- **Requirement**: Repeat the data exactly. Pictures stay out.

- **The records**:
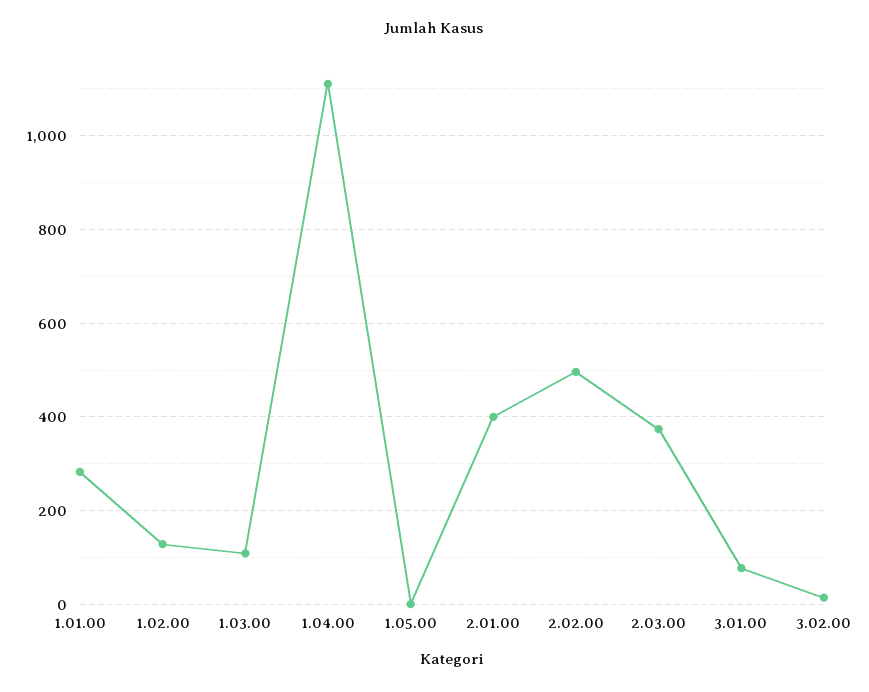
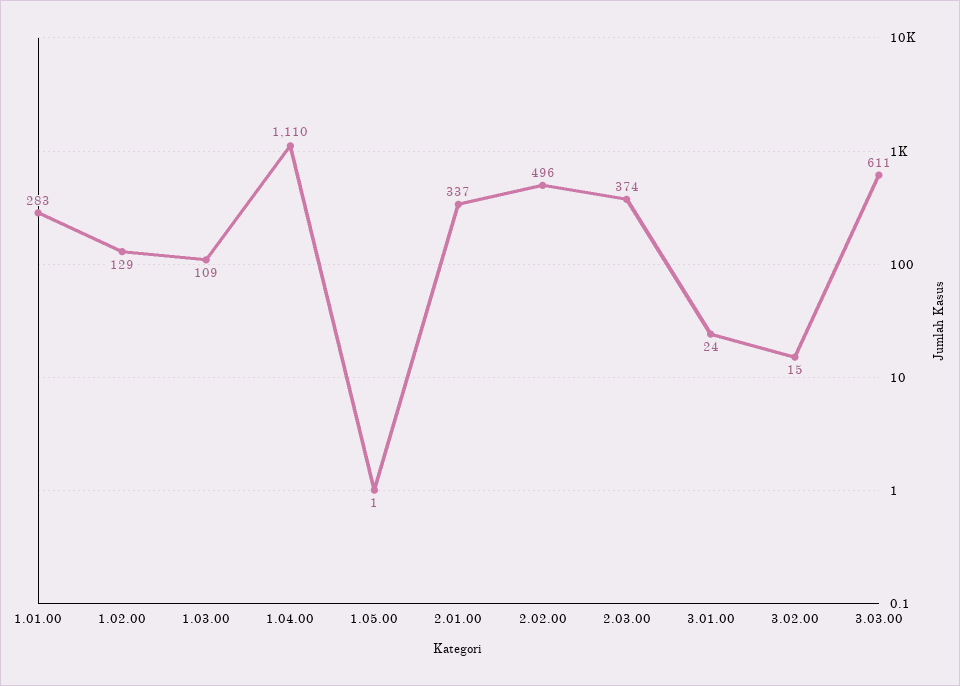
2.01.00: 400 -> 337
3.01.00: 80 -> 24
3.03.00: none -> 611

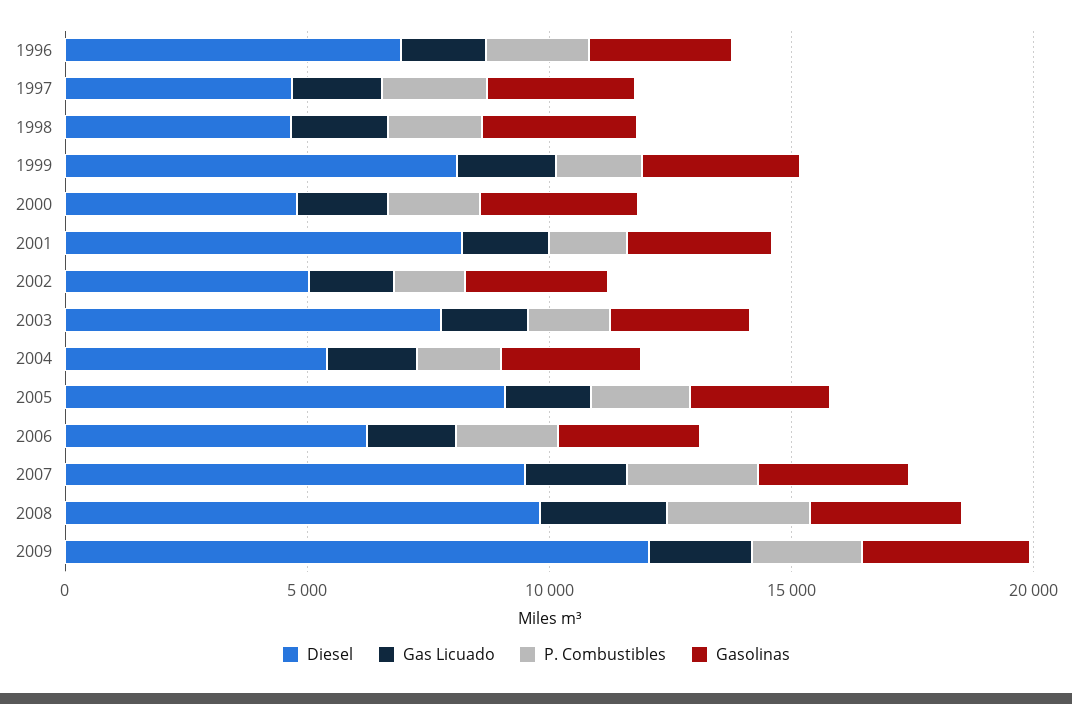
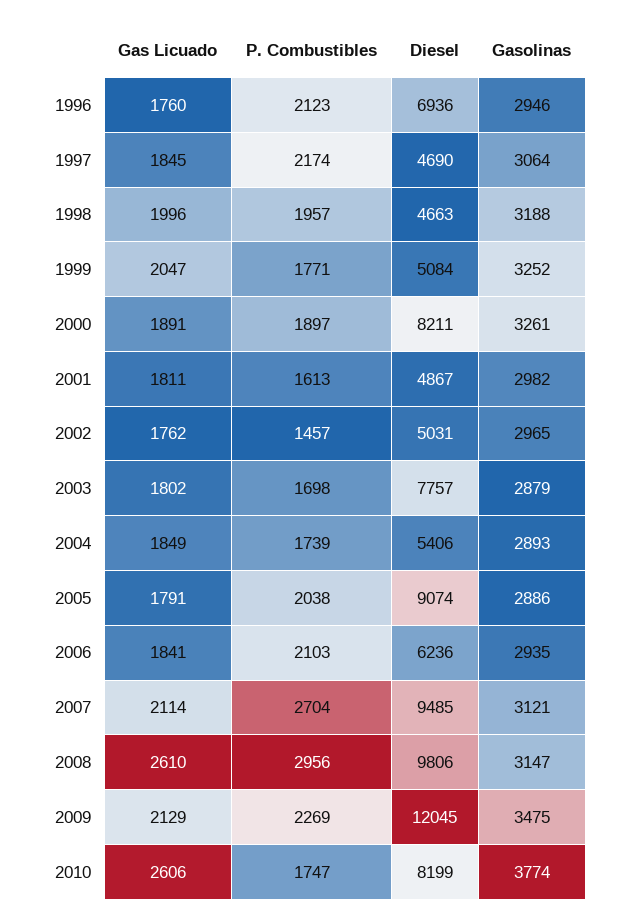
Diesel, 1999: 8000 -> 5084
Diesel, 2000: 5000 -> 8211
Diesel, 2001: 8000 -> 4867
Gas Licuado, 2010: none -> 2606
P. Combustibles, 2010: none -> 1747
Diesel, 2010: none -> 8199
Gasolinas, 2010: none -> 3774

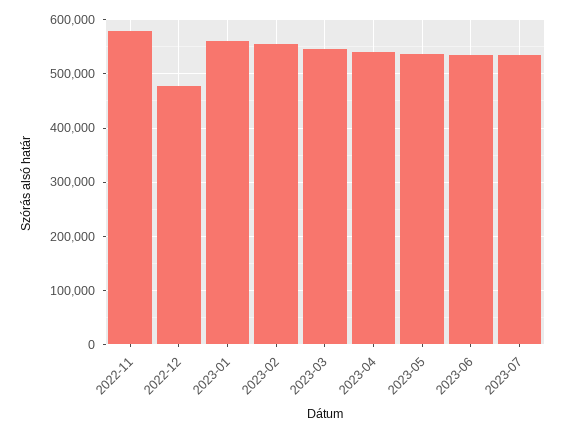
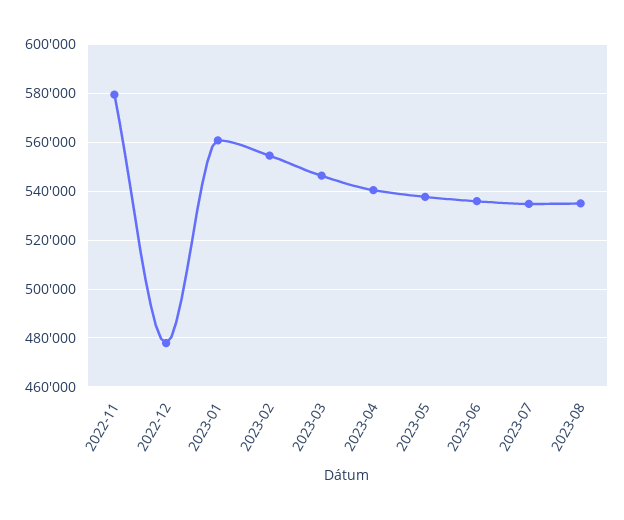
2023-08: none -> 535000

- **Answer to this task**:
2.01.00: 400 -> 337
3.01.00: 80 -> 24
3.03.00: none -> 611

Diesel, 1999: 8000 -> 5084
Diesel, 2000: 5000 -> 8211
Diesel, 2001: 8000 -> 4867
Gas Licuado, 2010: none -> 2606
P. Combustibles, 2010: none -> 1747
Diesel, 2010: none -> 8199
Gasolinas, 2010: none -> 3774

2023-08: none -> 535000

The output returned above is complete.